The Golden Quadrilateral Project (GQ Project) was expected to lay out faster transport networks between major urban cities and ports, provide small towns with better access to markets, lower the agricultural spoilage in transport, drive economic development, and promote truck transport.

THE GOLDEN QUADRILATERAL_ © The Economics Times

In January 2012, India declared the four-lane GQ highway network as complete. In September 2009, it was reported that the current four-lane highways would be changed over into six-lane highways. Sections of NH 2, NH 4, NH 5, and NH 8 were focused on extending to six lanes under DBFO (Design, Build, Finance, Operate) pattern, and more areas would be six-laned later on. On NH 8 six-lane work was finished from Vadodara to Surat.

Sections of GQ

The GQ is divided into four sections, thus forming a quadrilateral straight-line path connecting two megacities each.

Segments – 

  1. Mega Cities Connected – Delhi – Kolkata

Length of route – 1,453 km

About the Highway – This course connects the National Highway NH2. This course passes through many states, including West Bengal, Haryana, Delhi, Uttar Pradesh, Jharkhand, and Bihar. The significant urban areas that are associated with this course are Mathura, Faridabad, Agra, Allahabad, Firozabad, Kanpur, and Varanasi.

  1. Mega Cities Connected – Kolkata – Chennai

Length of route – 1,684 km

About the Highway – This course associated parts of the National Highways NH60 and NH5. The NH60 part of this highway associates Kharagpur with Balasore, while the NH5 part links Balasore to Chennai. The sign states that share this highway are Tamil Nadu, Orissa, Andhra Pradesh, and West Bengal.

THE GOLDEN QUADRILATERAL_ © Ideas for India

  1. Mega Cities Connected – Chennai – Mumbai

Length of route – 1,290 km

About the Highway – The Chennai-Mumbai course is associated with three National Highways. The first is NH46, connecting from Chennai to Krishnagiri, while the second part, is NH7 connecting from Krishnagiri to Bangalore.

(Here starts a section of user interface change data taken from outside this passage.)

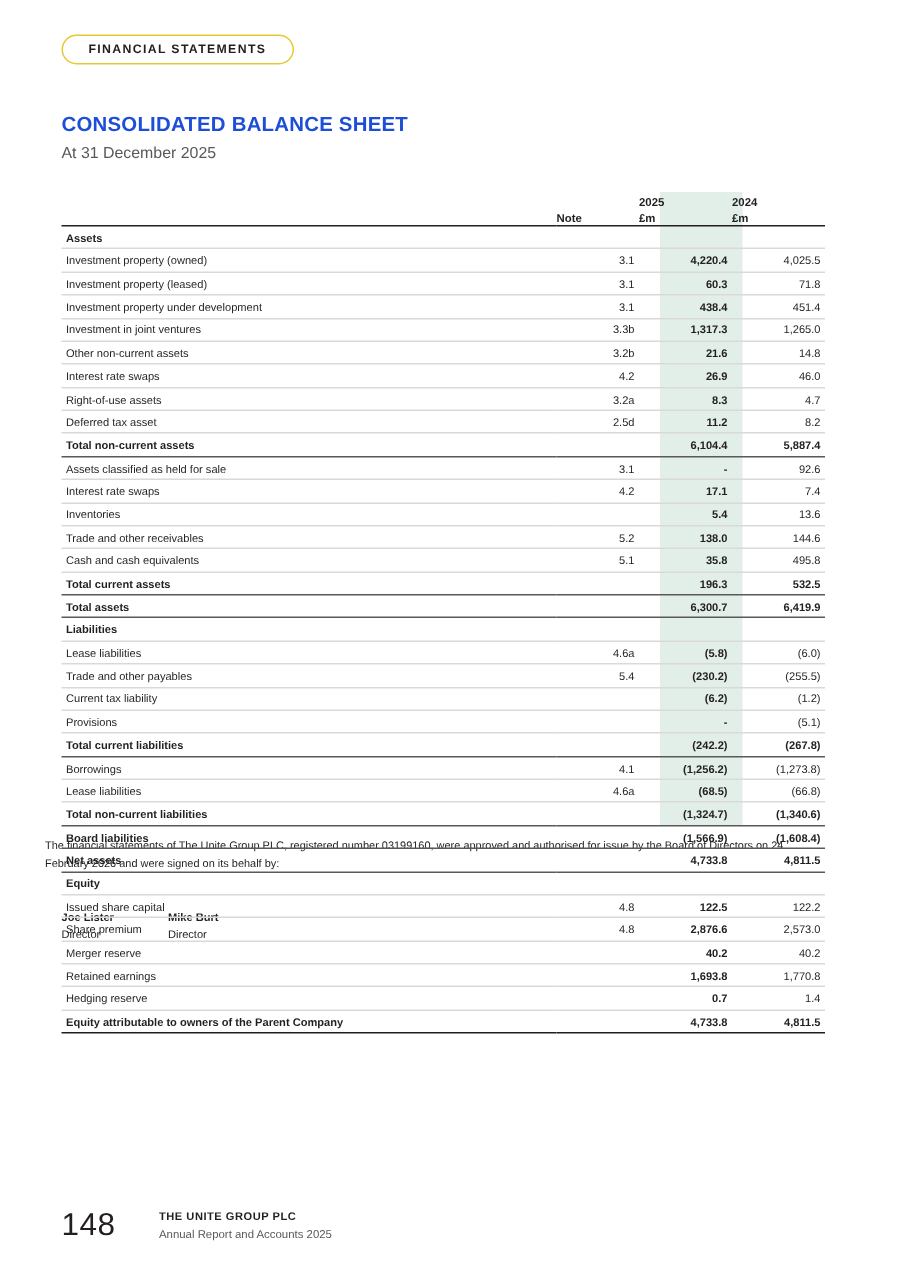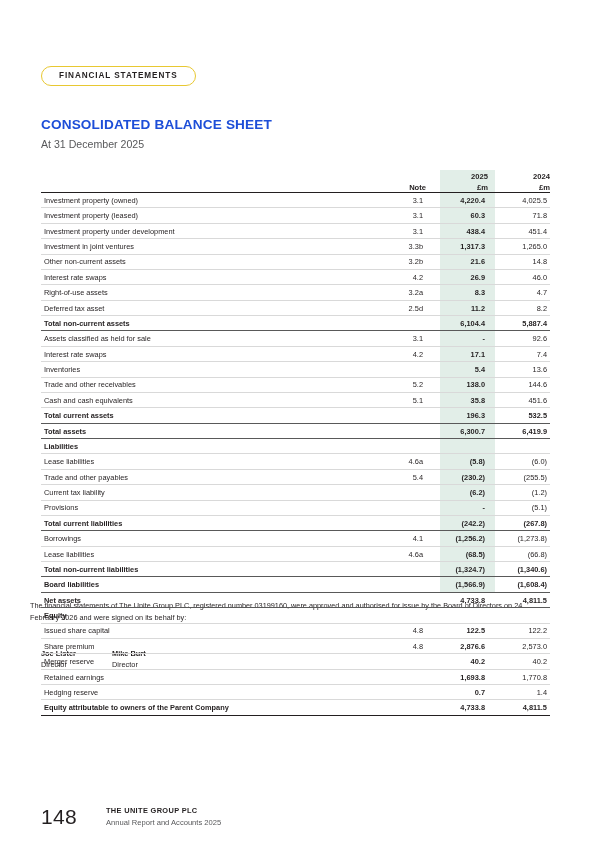--- a/index.html
+++ b/index.html
@@ -12,21 +12,20 @@
     background: #ffffff;
     font-family: "Liberation Sans", sans-serif;
     color: #231f20;
     position: relative;
     overflow: hidden;
   }
 
   .page {
     position: absolute;
     inset: 0;
-    margin-top: 42px;
   }
 
   
   .badge-wrap {
     position: absolute;
     left: 41px;
     top: 22px;
   }
   .badge {
     display: inline-block;
@@ -82,21 +81,20 @@
 
   table.bs th, table.bs td {
     padding: 0;
     vertical-align: bottom;
   }
 
   
   .hdr-year td, .hdr-unit td {
     font-weight: bold;
     font-size: 7.6px;
-    text-align: right;
     padding: 0 3px 2px 0;
     line-height: 1.25;
     height: 11px;
   }
   .hdr-year td.lbl, .hdr-unit td.lbl { text-align: left; }
   .hdr-unit td { padding-bottom: 3px; }
   .hdr-unit { border-bottom: 1.3px solid #231f20; }
 
   
   tr.row td {
@@ -221,20 +219,26 @@
           <td>2024</td>
         </tr>
         <tr class="hdr-unit">
           <td class="lbl"></td>
           <td>Note</td>
           <td>£m</td>
           <td>£m</td>
         </tr>
       </thead>
       <tbody id="bs-body">
+          <tr class="row bold sep-light">
+            <td class="lbl">Assets</td>
+            <td class="note"></td>
+            <td class="num y1"></td>
+            <td class="num y2"></td>
+          </tr>
           <tr class="row sep-light">
             <td class="lbl">Investment property (owned)</td>
             <td class="note">3.1</td>
             <td class="num y1">4,220.4</td>
             <td class="num y2">4,025.5</td>
           </tr>
           <tr class="row sep-light">
             <td class="lbl">Investment property (leased)</td>
             <td class="note">3.1</td>
             <td class="num y1">60.3</td>
@@ -303,21 +307,21 @@
           <tr class="row sep-light">
             <td class="lbl">Trade and other receivables</td>
             <td class="note">5.2</td>
             <td class="num y1">138.0</td>
             <td class="num y2">144.6</td>
           </tr>
           <tr class="row sep-light">
             <td class="lbl">Cash and cash equivalents</td>
             <td class="note">5.1</td>
             <td class="num y1">35.8</td>
-            <td class="num y2">451.6</td>
+            <td class="num y2">495.8</td>
           </tr>
           <tr class="row bold sep-top-dark sep-dark">
             <td class="lbl">Total current assets</td>
             <td class="note"></td>
             <td class="num y1">196.3</td>
             <td class="num y2">532.5</td>
           </tr>
           <tr class="row bold sep-top-dark sep-dark">
             <td class="lbl">Total assets</td>
             <td class="note"></td>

Lastly, the third part, covering NH4, connects Bangalore to Mumbai. The states that this highway goes through are Karnataka, Tamil Nadu, Maharashtra, and Andhra Pradesh.

  1. Mega Cities Connected – Mumbai – Delhi

Length of route – 1,419 km

About the Highway – The last leg of the quadrilateral interfaces Mumbai to Delhi, covering four National Highways of India, viz., NH8, NH79A, NH79, and NH76. The highway begins from Mumbai, goes through Gujarat and Rajasthan, and bypasses Ajmer to arrive at Delhi. The significant cities that are passed on the way are Surat, Gandhinagar, Vadodara, Ahmedabad, Jaipur, Udaipur, Gurgaon, and lastly, Delhi.

THE GOLDEN QUADRILATERAL_ © IASbaba

Future Plans for GQ

Some segments of NH2, NH5, and NH8 highway of the Golden Quadrilateral are planned to be extended to six lanes to make it an expressway and guarantee smooth progression of traffic. The expansion will be done on a plan, finance, fabricate and operate basis.

In September 2011, the infrastructure group of GMR won an Rs72bn ($1.4bn) contract from the NHAI to enlarge the 555km Kishangarh-Udaipur-Ahmedabad highway from four to six-lane.

The organization will construct around 3,336 path kilometers and operate the highway for about 26 years under the plan, finance, build and operate concession.